Friday 2 May 2014

Opinion: The Very Ugly Fall of Constance Briscoe

An ugly fall
It gives me no pleasure to write about Constance Briscoe today who from her position of influence and personal allegiance has become of casualty of a dispute that has taken too many people to gaol.
Just over 5 years ago, I wrote about her when her mother took her to court for libel, because in a book she published titled Ugly, she wrote of presumed abuse and cruelty she suffered at the hands of her mother.
A vengeful plot
What makes Constance Briscoe’s case one of great personal tragedy was she had become an establishment figure and by that would have been a great role model to have been one of the first black female recorders when she was appointed in 1996.
However, she got entangled in the acrimonious divorce of Chris Huhne and Vicky Pryce, the latter who in the quest to make her ex-husband pay for his infidelity, got ensnared, and in the process suffered basically a similar fate as her husband, they both went to jail.
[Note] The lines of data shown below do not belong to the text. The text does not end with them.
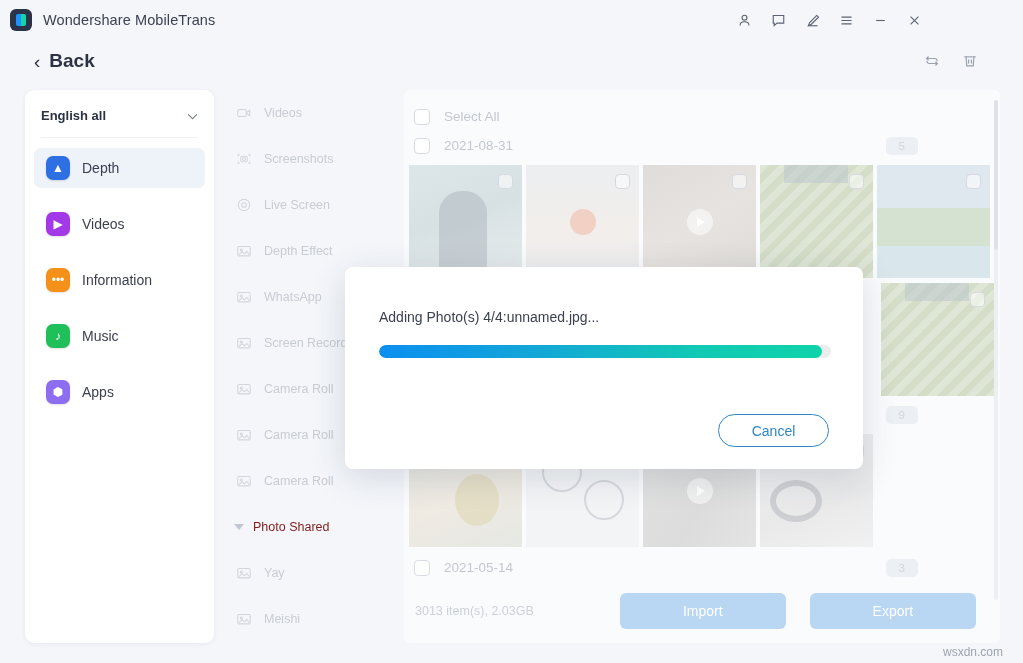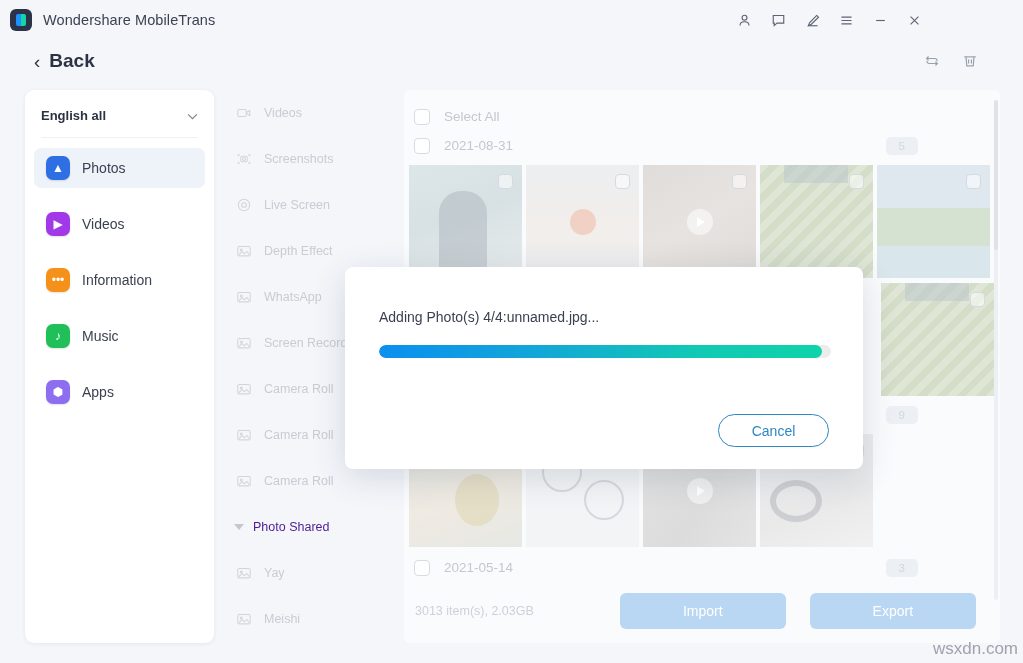--- a/index.html
+++ b/index.html
@@ -299,7 +299,7 @@
     <div class="navlist" id="navlist">
         <div class="navitem active">
           <span class="navicon" style="background: rgb(47, 111, 228);">▲</span>
-          <span class="navlabel">Photos</span>
+          <span class="navlabel">Depth</span>
         </div>
         <div class="navitem">
           <span class="navicon" style="background: rgb(162, 56, 232);">▶</span>

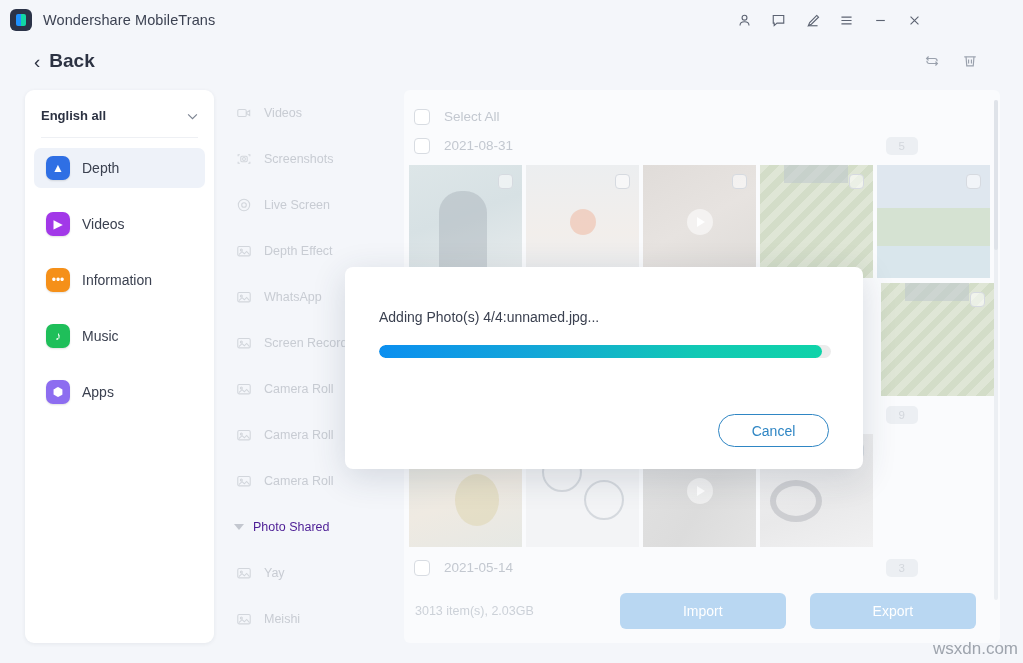--- a/index.html
+++ b/index.html
@@ -97,7 +97,7 @@
   .catitem .ci { flex:none; color:#d2d6dc; display:flex; }
   .catgroup {
     height:46px; display:flex; align-items:center; gap:9px; padding-left:8px;
-    font-size:12.5px; color:#4c1d95;
+    font-size:12.5px; color:#7f1d1d;
   }
   .tri {
     width:0;height:0;border-left:5px solid transparent;border-right:5px solid transparent;

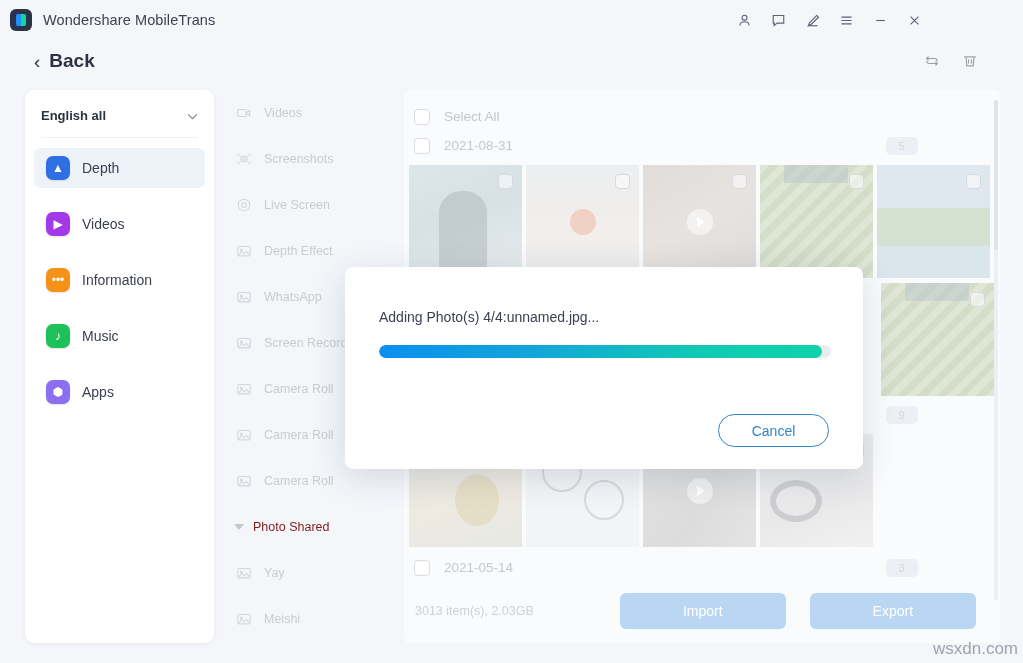--- a/index.html
+++ b/index.html
@@ -212,8 +212,8 @@
   }
 
   .watermark {
-    position:absolute; right:5px; bottom:4px;
-    font-size:17px; color:#9ea4ad;
+    position:absolute; right:20px; bottom:4px;
+    font-size:12px; color:#9ea4ad;
   }
 </style>
 </head>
Constance Briscoe as a part-time judge should have known better, but as a friend of Vicky Pryce joined in the scorned fury of a deserted wife attempting to pervert the course of justice, providing false statements and much else to take Chris Huhne down.
Positional hubris
Obviously, Constance Briscoe must have thought her elevated position would isolate her from suspicion of impropriety and abuse, but the story reads like a Greek tragedy and possibly a telling tale of consequence in relation to what retribution might obtain from making a public show of our parents.
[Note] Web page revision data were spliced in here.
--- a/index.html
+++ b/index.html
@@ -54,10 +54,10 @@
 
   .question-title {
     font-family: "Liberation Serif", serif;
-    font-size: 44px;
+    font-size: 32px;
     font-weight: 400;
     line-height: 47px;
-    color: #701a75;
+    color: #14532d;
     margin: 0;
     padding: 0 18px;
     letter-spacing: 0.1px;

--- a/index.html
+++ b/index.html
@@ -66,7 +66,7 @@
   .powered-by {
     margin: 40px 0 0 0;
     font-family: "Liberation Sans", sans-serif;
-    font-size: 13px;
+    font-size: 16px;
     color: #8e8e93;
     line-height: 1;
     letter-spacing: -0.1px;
She would be going to jail for twice the time the person she helped, that's Vicky Pryce, went to jail for. For all the brilliance and ability of Constance Briscoe until she entered into that vengeful pact with Vicky Pryce, there is probably a character flaw in both women that they exploited to the full, and with it came shame and disgrace.
A salutary lesson
No one ends up the better for pursuing a vendetta, neither is there real satisfaction in seeking revenge. All participants get hurt and when that is looked at in the bigger story of life and some memories we bring to the fore that could possibly falsely accuse our parents of abuses they never committed – what comes around does eventually go around.
Apparently, the libel case brought on by the mother is still in court and because of this conviction, every other area where the integrity and honour of Constance Briscoe mattered, is now put to question, including the claims that she was abused by her mother.
It is a tragedy, a great one at that, and I am so sorry for all that have suffered, just because some people could not walk away from their irreconcilable differences without seeking to ruin others first.